Supranowo mengaku menerima Rp 1,5 juta/bulan untuk tunjangan makan dan
transportasi. Jumlah itu akan berlipat atau berkurang, tergantung posisi dan jabatan seseorang di lingkungan AHU.
Menurut Supranowo, uang makan itu diperoleh dari kutipan biaya akses masuk ke Sistem administrasi Badan Hukum (Sisminbakum) sebesar Rp 1,35 juta/pengakses. Jumlah itu dibagi untuk PT SRD sebanyak 90 persen sebagai mitra swasta, sementara untuk departemen 10 persen. Dari jumlah 10 persen itu, 40 masuk koperasi Dirjen AHU, 60 persen ke rekening Dirjen AHU.

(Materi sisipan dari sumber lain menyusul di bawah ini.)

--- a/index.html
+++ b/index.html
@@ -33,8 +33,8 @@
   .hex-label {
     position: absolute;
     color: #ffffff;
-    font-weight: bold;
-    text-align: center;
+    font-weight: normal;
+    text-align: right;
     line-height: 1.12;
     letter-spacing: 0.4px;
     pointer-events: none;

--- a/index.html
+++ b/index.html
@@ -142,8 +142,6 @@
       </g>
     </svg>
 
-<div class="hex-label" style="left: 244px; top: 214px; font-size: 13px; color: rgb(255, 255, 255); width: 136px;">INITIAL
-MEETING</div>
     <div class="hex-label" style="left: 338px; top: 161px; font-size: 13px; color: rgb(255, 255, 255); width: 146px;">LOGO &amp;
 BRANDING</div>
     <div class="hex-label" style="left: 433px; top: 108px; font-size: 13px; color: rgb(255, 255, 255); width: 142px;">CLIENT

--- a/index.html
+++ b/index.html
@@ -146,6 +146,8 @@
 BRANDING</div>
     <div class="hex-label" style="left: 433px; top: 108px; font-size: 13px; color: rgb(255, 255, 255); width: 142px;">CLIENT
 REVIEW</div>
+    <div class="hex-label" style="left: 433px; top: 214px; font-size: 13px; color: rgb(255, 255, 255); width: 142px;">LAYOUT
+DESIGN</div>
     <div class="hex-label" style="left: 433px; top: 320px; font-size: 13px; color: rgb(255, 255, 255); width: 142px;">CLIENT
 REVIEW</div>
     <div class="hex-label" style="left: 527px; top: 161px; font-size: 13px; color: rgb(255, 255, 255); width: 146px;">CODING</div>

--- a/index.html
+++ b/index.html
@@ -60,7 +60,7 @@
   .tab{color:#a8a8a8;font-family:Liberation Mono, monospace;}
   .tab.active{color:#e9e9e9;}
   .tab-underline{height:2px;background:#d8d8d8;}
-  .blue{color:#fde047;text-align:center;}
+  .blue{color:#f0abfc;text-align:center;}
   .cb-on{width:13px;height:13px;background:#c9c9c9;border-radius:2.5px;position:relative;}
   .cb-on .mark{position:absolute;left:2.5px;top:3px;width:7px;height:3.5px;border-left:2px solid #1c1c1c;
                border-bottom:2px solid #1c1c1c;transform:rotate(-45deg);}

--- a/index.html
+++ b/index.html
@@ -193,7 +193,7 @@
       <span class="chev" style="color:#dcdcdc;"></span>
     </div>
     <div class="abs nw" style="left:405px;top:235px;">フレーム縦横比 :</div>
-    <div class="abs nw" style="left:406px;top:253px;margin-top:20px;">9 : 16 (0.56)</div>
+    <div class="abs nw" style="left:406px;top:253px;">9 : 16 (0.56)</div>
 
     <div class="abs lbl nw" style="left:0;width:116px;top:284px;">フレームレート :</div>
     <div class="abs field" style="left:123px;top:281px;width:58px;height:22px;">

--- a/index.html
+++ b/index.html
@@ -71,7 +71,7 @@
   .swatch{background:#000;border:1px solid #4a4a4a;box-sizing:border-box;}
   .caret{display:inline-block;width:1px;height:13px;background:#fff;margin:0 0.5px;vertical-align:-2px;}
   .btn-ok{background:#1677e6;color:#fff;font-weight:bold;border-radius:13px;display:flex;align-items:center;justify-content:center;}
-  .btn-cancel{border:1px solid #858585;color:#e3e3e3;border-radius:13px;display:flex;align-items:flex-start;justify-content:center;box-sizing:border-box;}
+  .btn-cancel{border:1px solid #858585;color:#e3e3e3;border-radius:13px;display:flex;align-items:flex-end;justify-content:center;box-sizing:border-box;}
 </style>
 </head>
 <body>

Dari beroperasi tahun 2002, kutipan Sisminbakum mencapai ratusan miliar rupiah. Sebab, jumlah pengakses tidak sedikit yakni para notaris yang medaftarkan badan hukum atau perubahan organisasi di badan hukum tersebut.
"Sisminbakum sebagai penerimaan negara bukan pajak tidak disetor, baru kepikir itu melanggar hukum (setelah kasus ini). Pada saat itu yakin tidak melanggar karena dibuka langsung menteri dan wapres," kelit Supranowo di depan majelis hakim.